H
Honey Badger IT Limited
All posts
AI / MLEngineering

Why your RAG system needs an evaluation harness — not vibes

Most RAG systems die in production not because the model is bad, but because nobody can tell when it gets worse. Here's how to fix that.

April 8, 2026 · 12 min read

The problem with "looks good"

Most RAG demos go like this: the developer types in a question, the system returns an answer, the developer says "that looks good," and the project gets a thumbs-up.

Then it ships, the underlying model gets a quiet update, the chunking strategy drifts, somebody changes the embedding model, and three weeks later the support inbox fills up with "the bot is dumber now."

Nobody can prove it's worse. Nobody can prove it's the same. Nobody knows.

The fix is an evaluation harness. It's not glamorous. It's the difference between an AI feature that ships and one that lingers.

What an evaluation harness actually contains

A real eval harness has four layers:

1. A held-out test set

A hand-curated set of 100–500 representative questions, each with:

  • The question text
  • Acceptable answer(s) — sometimes one, sometimes a range
  • Required citations (which source documents must appear in retrieval)
  • Difficulty tier (easy / medium / hard)

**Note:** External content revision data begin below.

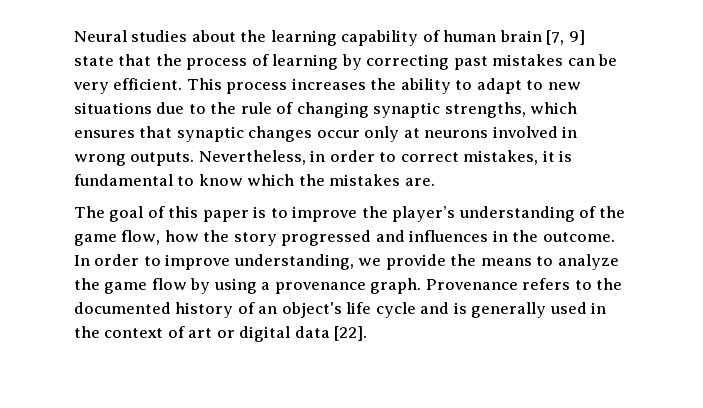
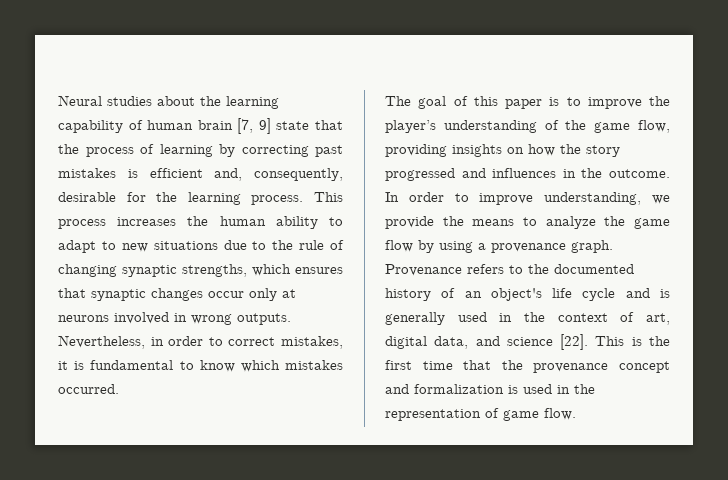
- Neural studies about the learning capability of human brain [7, 9] state that the process of learning by correcting past mistakes can be very efficient.
+ Neural studies about the learning capability of human brain [7, 9] state that the process of learning by correcting past mistakes is efficient and, consequently, desirable for the learning process.
- This process increases the ability to adapt to new situations due to the rule of changing synaptic strengths, which ensures that synaptic changes occur only at neurons involved in wrong outputs.
+ This process increases the human ability to adapt to new situations due to the rule of changing synaptic strengths, which ensures that synaptic changes occur only at neurons involved in wrong outputs.
- Nevertheless, in order to correct mistakes, it is fundamental to know which the mistakes are.
+ Nevertheless, in order to correct mistakes, it is fundamental to know which mistakes occurred.
- The goal of this paper is to improve the player’s understanding of the game flow, how the story progressed and influences in the outcome.
+ The goal of this paper is to improve the player’s understanding of the game flow, providing insights on how the story progressed and influences in the outcome.
- Provenance refers to the documented history of an object's life cycle and is generally used in the context of art or digital data [22].
+ Provenance refers to the documented history of an object's life cycle and is generally used in the context of art, digital data, and science [22]. This is the first time that the provenance concept and formalization is used in the representation of game flow.

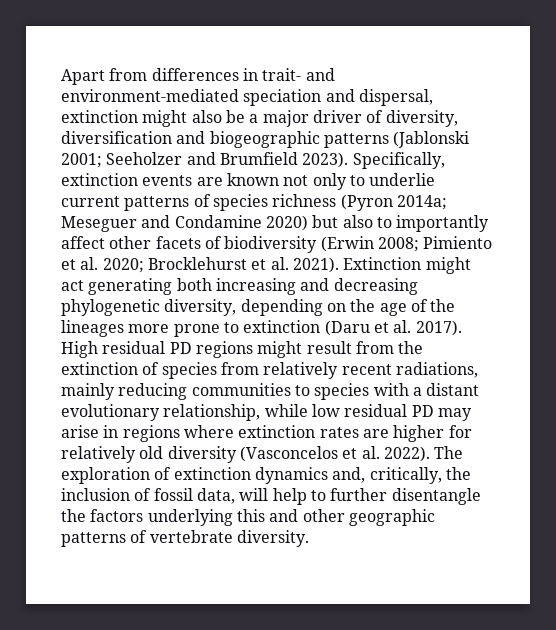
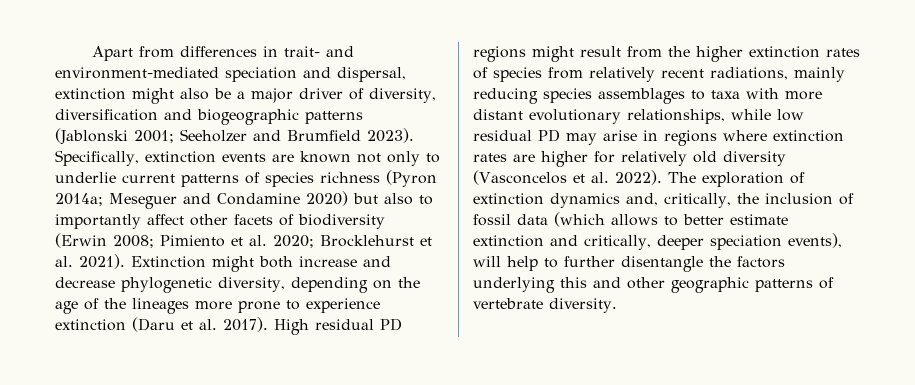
- Extinction might act generating both increasing and decreasing phylogenetic diversity, depending on the age of the lineages more prone to extinction (Daru et al. 2017).
+ Extinction might both increase and decrease phylogenetic diversity, depending on the age of the lineages more prone to experience extinction (Daru et al. 2017).
- High residual PD regions might result from the extinction of species from relatively recent radiations, mainly reducing communities to species with a distant evolutionary relationship, while low residual PD may arise in regions where extinction rates are higher for relatively old diversity (Vasconcelos et al. 2022).
+ High residual PD regions might result from the higher extinction rates of species from relatively recent radiations, mainly reducing species assemblages to taxa with more distant evolutionary relationships, while low residual PD may arise in regions where extinction rates are higher for relatively old diversity (Vasconcelos et al. 2022).
- The exploration of extinction dynamics and, critically, the inclusion of fossil data, will help to further disentangle the factors underlying this and other geographic patterns of vertebrate diversity.
+ The exploration of extinction dynamics and, critically, the inclusion of fossil data (which allows to better estimate extinction and critically, deeper speciation events), will help to further disentangle the factors underlying this and other geographic patterns of vertebrate diversity.

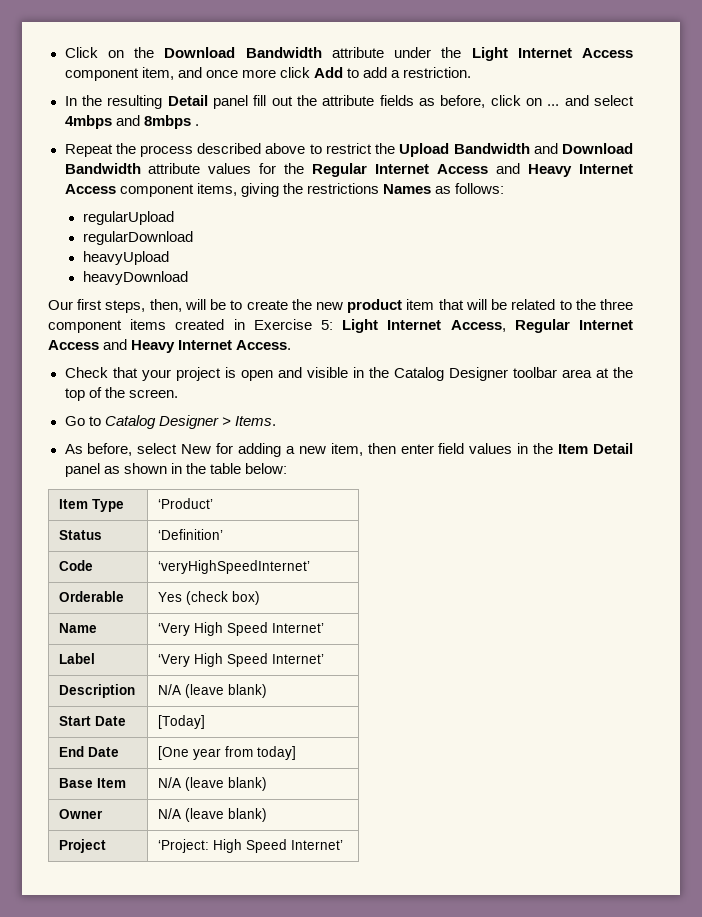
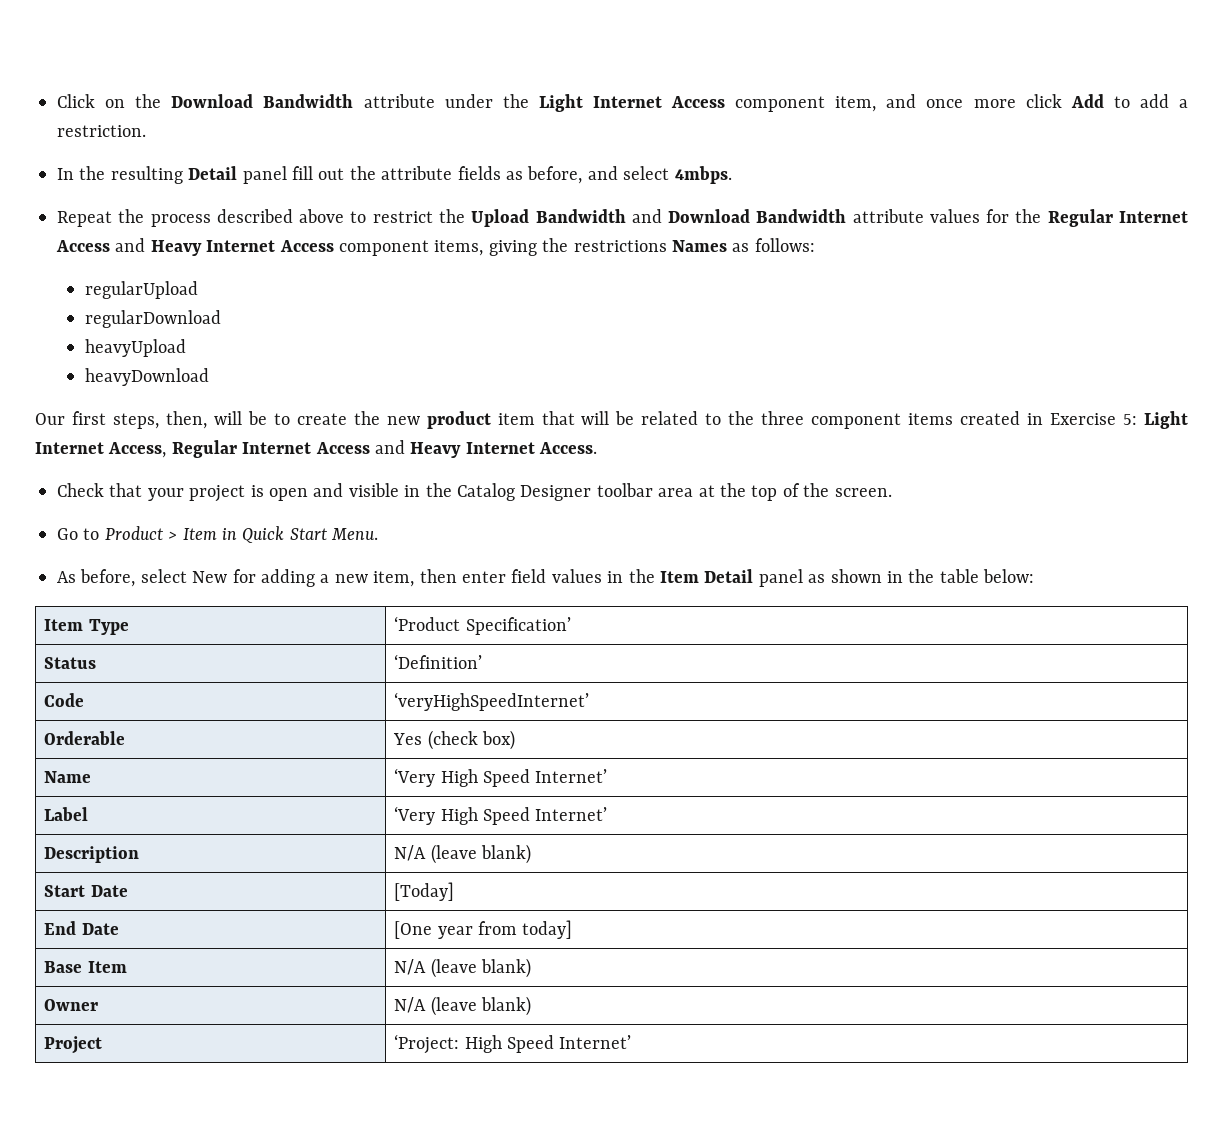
- In the resulting Detail panel fill out the attribute fields as before, click on ... and select 4mbps and 8mbps .
+ In the resulting Detail panel fill out the attribute fields as before, and select 4mbps.
- Go to Catalog Designer > Items.
+ Go to Product > Item in Quick Start Menu.
- Item Type | ‘Product’
+ Item Type | ‘Product Specification’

This is the slow part. There's no shortcut. Senior domain experts have to write these questions, and they have to be honest about what "correct" means.

2. Automated metrics

For each test question, we compute:

  • Retrieval recall: did the right source documents make it into the top-K context?
  • Citation accuracy: does the answer cite a real source from the retrieved context?
  • Answer faithfulness: does the answer's claim match the cited source?
  • Answer correctness: an LLM-as-judge score against the reference answer.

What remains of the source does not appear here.